Выбрать главу

Вместо этих статей, которые знаменитые театральные критики приносили в театр, чтобы они пополнили его архив, в прессе, в журнале «Театральная жизнь» за июнь 1972 года можно было прочитать статью М. Миригрофа, того самого, из Мосгорисполкома с топорными фразами и ходульными выражениями ангажированного чиновника-критика:

«…Мы не видим диалектики души Гамлета, его трагических раздумий и смятений, сомнений и колебаний, не видим, как он проходит путь от созерцания к действию, как его мысль мучительно и сложно движется по крутым и извилистым дорогам, как обретаются им гармония, мужество и решимость вступить в борьбу со злом. Кажется, что уже до появления в спектакле Гамлет Высоцкого многое передумал, перечувствовал, освободился от мучивших его горьких сомнений, все понял, — словом, миновал весь сложный процесс мысли от созерцания к постижению. Ему остается только действовать. И невольно думаешь, что такому Гамлету нет надобности произнести свой монолог «Быть или не быть». Он уже нашел ответ на мучившие его «проклятые» вопросы жизни. Он все решил для себя».

Судя по реакции на «Гамлета» чиновников от культуры, когда любой диалог с публикой воспринимался ими как посягательство на советскую государственность, в нашей стране опять закручивались гайки. У Любимова начались проблемы. После успеха «Гамлета» он уже во второй раз стал просить у начальства разрешить спектакль «Живой».

3 января 1972 года в театр приезжала министр культуры СССР Екатерина Фурцева и спектакль «Живой» снова был положен на полку.

В отчаянии Ю. Любимов написал письмо Л. Брежневу. В нем были такие строки: «Грустно на старости лет с седой головой чувствовать себя футбольным мячом, по которому бьют ногами».

Однако театр находился под пристальным вниманием не только советской, но и зарубежной общественности. Кроме статей в советской прессе, которые отличались сдержанностью, о премьере «Гамлета» написали английские, датские, польские и итальянские газеты; иностранцы, приезжая в Москву, стремились попасть на Таганку.

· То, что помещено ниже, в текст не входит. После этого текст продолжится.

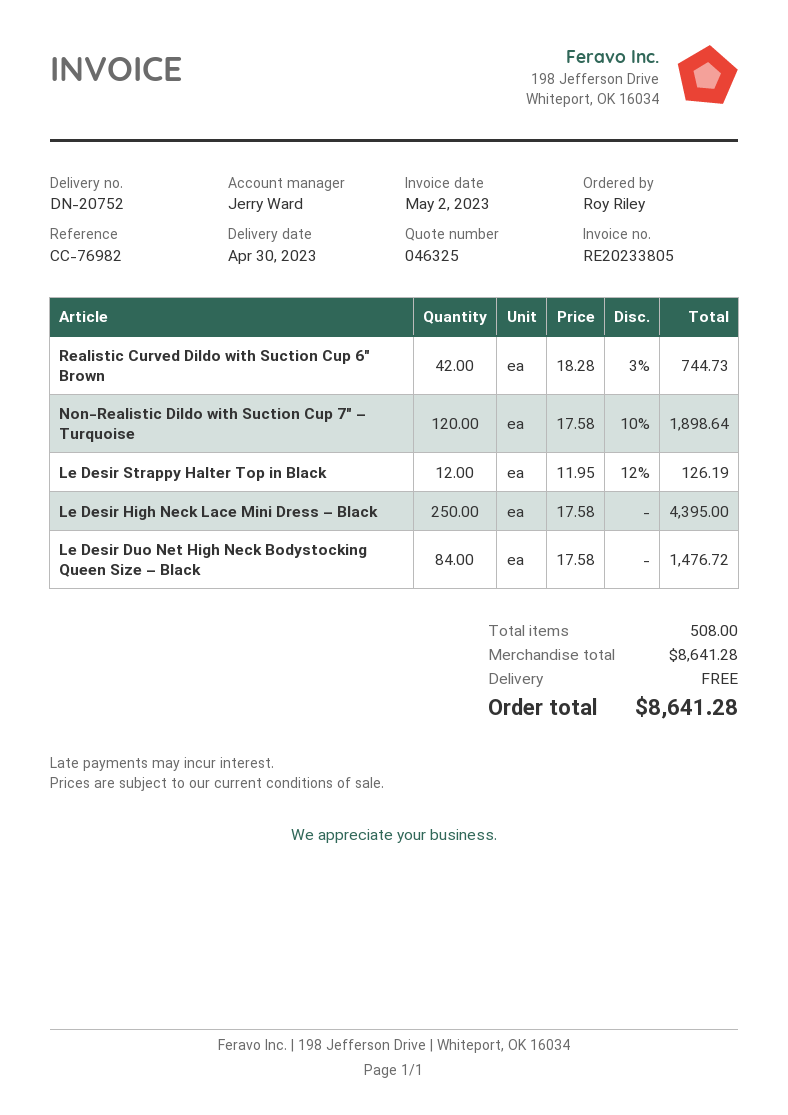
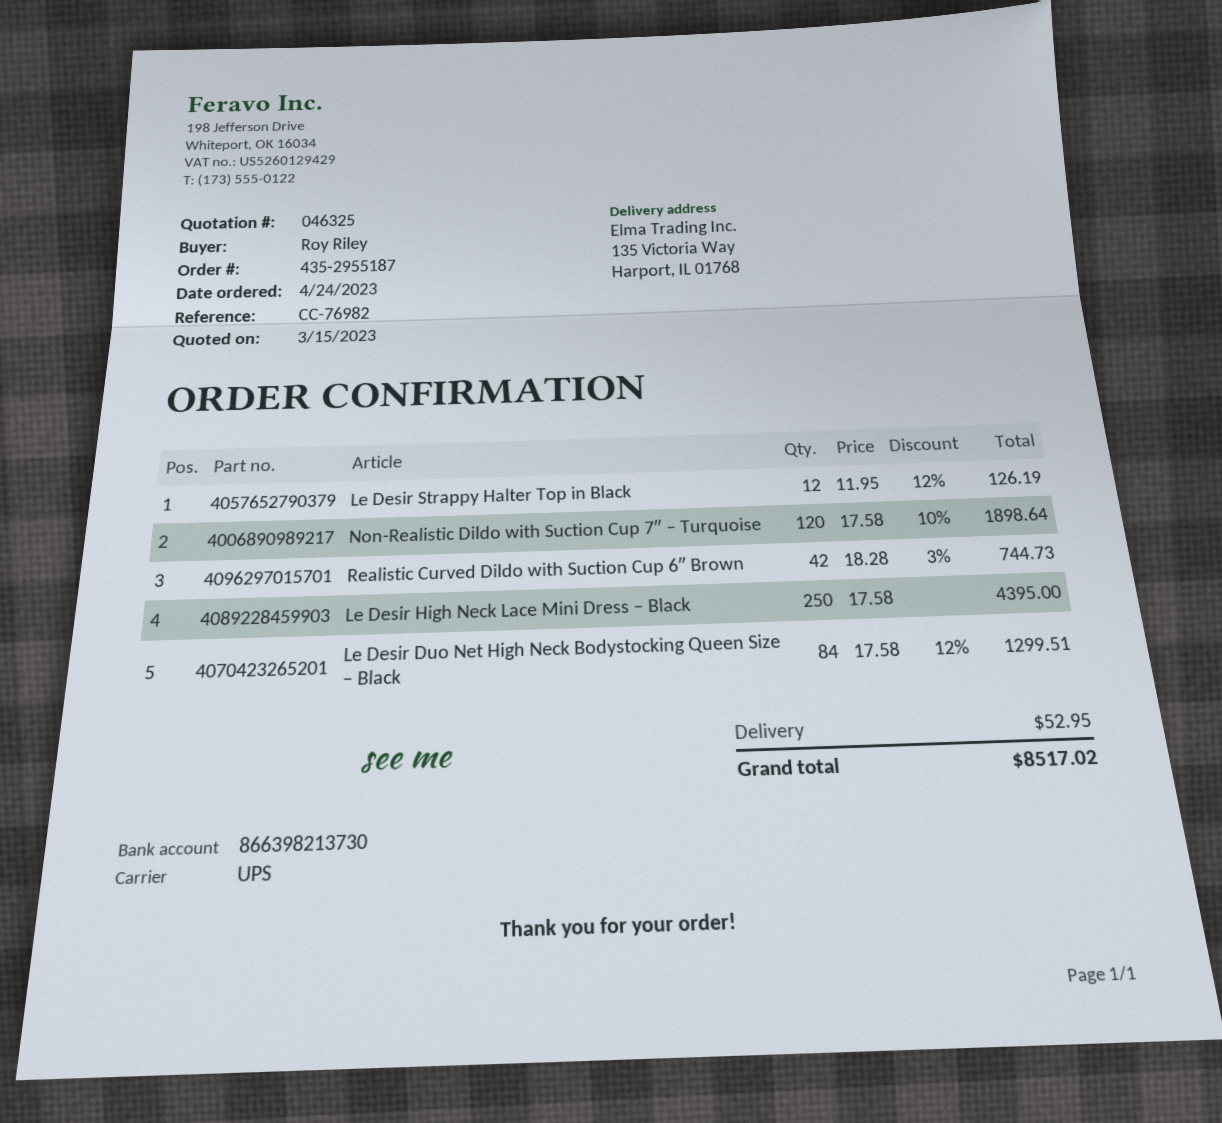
Le Desir Duo Net High Neck Bodystocking Queen Size – Black: 84 x 17.58 = 1476.72 -> 84 x 17.58 - 12% = 1299.51
shipping: 0.00 -> 52.95
total: 8641.28 -> 8517.02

К моменту выхода «Гамлета» вокруг театра создался ажиотаж, вызванный запретом двух предыдущих спектаклей — «Берегите ваши лица» и «Живой». Благодаря прогонам и обсуждениям спектакль «Гамлет» к моменту премьеры уже посмотрело огромное количество людей. Съемочная группа из ВГИКа[179] пыталась зафиксировать процесс репетиций и обсуждений «Гамлета». Под видом работы над документальным фильмом молодые ребята даже проникли на обсуждение спектакля в Управление культуры Мосго-рисполкома, благодаря чему, в учебный фильм «Быть или не быть» вошли две фразы из выступления А. Аникста, и мы теперь можем оценить разницу между официальной стенограммой и реальной речью.

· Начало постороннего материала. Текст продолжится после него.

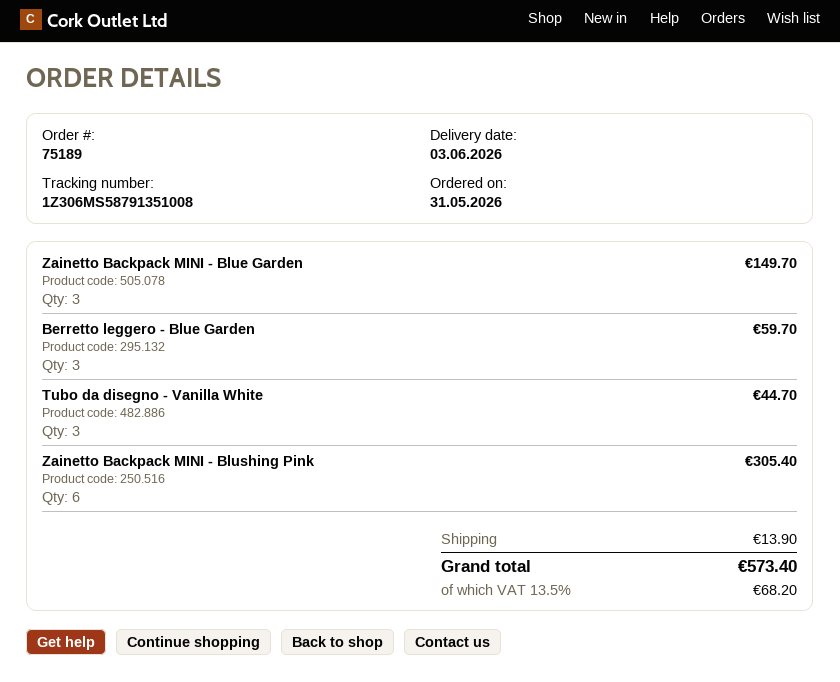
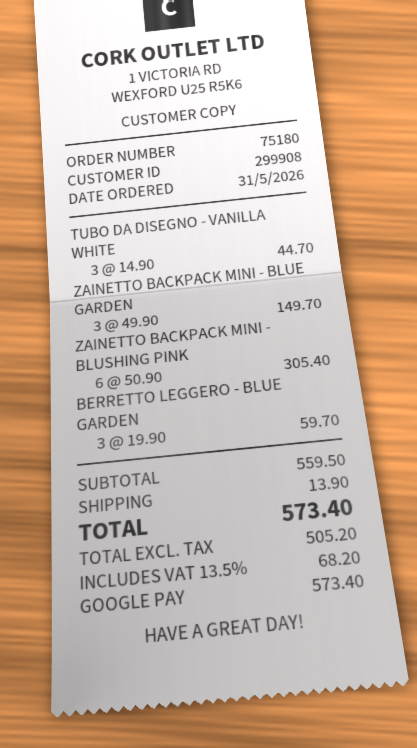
order number: 75189 -> 75180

После премьеры, которую власти, возможно, даже вынуждены были разрешить — и благодаря поддержке Аникста, имевшего мировую репутацию эксперта-шекспироведа, и благодаря поддержки культурной общественности. И благодаря тому, что все-таки Шекспир — иностранный автор, и можно было убедить цензоров, что аллюзии и аналогии, которые иногда вызывает действие на сцене, относятся отнюдь не к нашей стране, а даже совсем наоборот — к враждебной капиталистической Дании.

И дальше, подняв на свое знамя запрещенный спектакль «Живой», Любимов предъявлял его при обсуждении каждой новой своей работы. Это, как ни странно, имело обратный эффект. В течении десяти лет, все новые спектакли Таганки довольно легко проходили цензуру и были разрешены. Хотя я думаю, по большому счету, все запреты и перипетии первых спектаклей были вызваны тем, что театральная эстетика, которую предлагала Таганка, эстетика максимально приближающая театральное действие к реальной жизни, стирающая грань между залом и сценой, вовлекая зрителя в разговоры на злободневные темы, — эта эстетика вызывала напряжение и протест консервативных советских чиновников от культуры. Они не могли вот так просто разрешить убрать четвертую стену между сценой и зрительным залом, что было одним из главных принципов Таганки. Здесь со зрителем говорили напрямую, как бы приглашая его в свой интеллектуальный клуб, потому что спектакли Любимова — это, конечно, спектакли для очень образованных людей, спектакли, которые вбирали в себя не только само произведение, но и все, что было интересного об этом авторе и в этой теме. Таким образом, спектакли всегда как бы вздергивали зрителя на высшую духовную ступеньку. В театре не было никакой пошлости и интеллектуального дурновкусия, того, к чему позже прикрепили слово «попса».